Print each entry in full, word for word, with no pictures in the result.

── INFORMATION

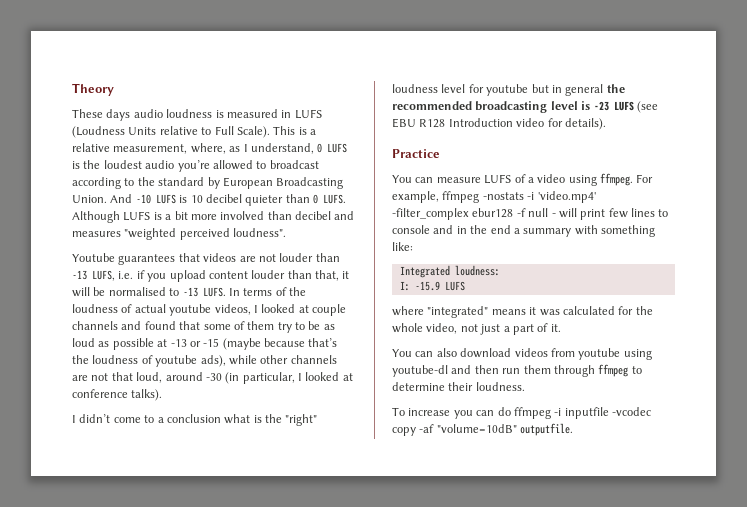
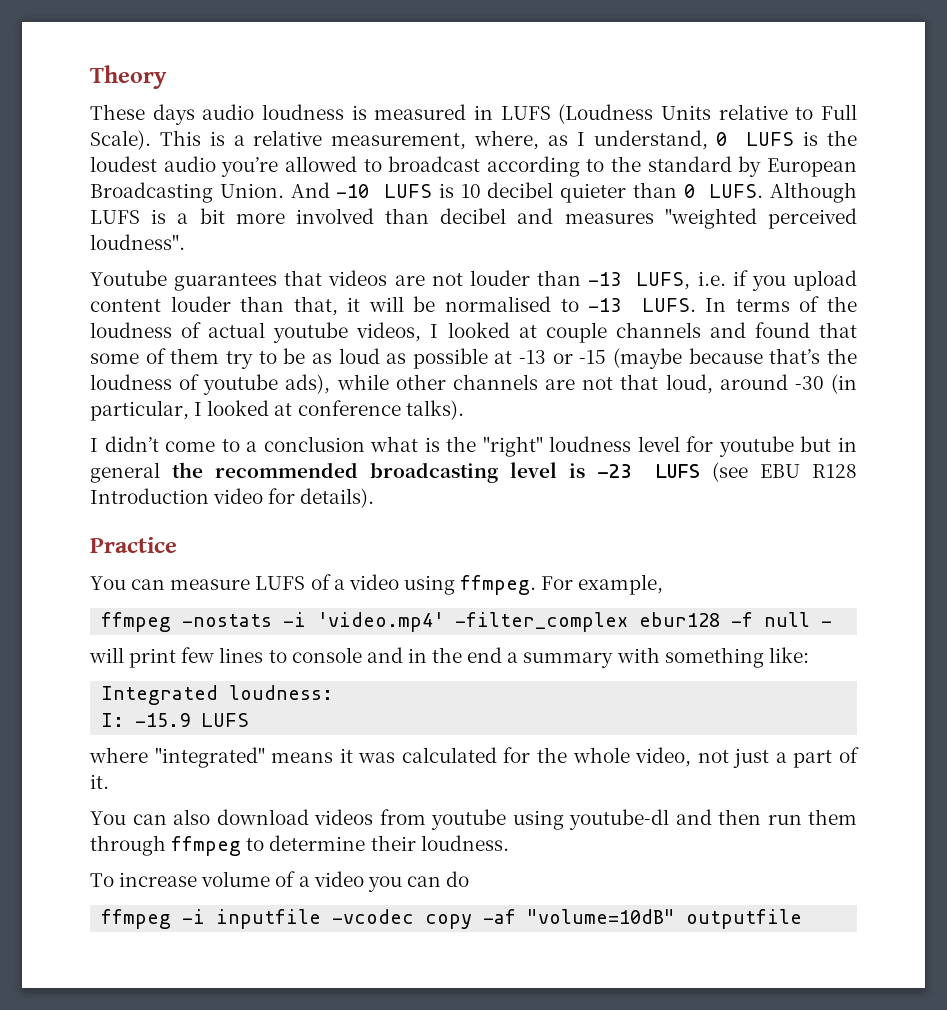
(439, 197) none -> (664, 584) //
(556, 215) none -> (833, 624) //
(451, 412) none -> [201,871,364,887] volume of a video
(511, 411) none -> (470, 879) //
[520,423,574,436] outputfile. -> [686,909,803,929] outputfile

────

_WRITTEN RESPONSE_
(439, 197) none -> (664, 584) //
(556, 215) none -> (833, 624) //
(451, 412) none -> [201,871,364,887] volume of a video
(511, 411) none -> (470, 879) //
[520,423,574,436] outputfile. -> [686,909,803,929] outputfile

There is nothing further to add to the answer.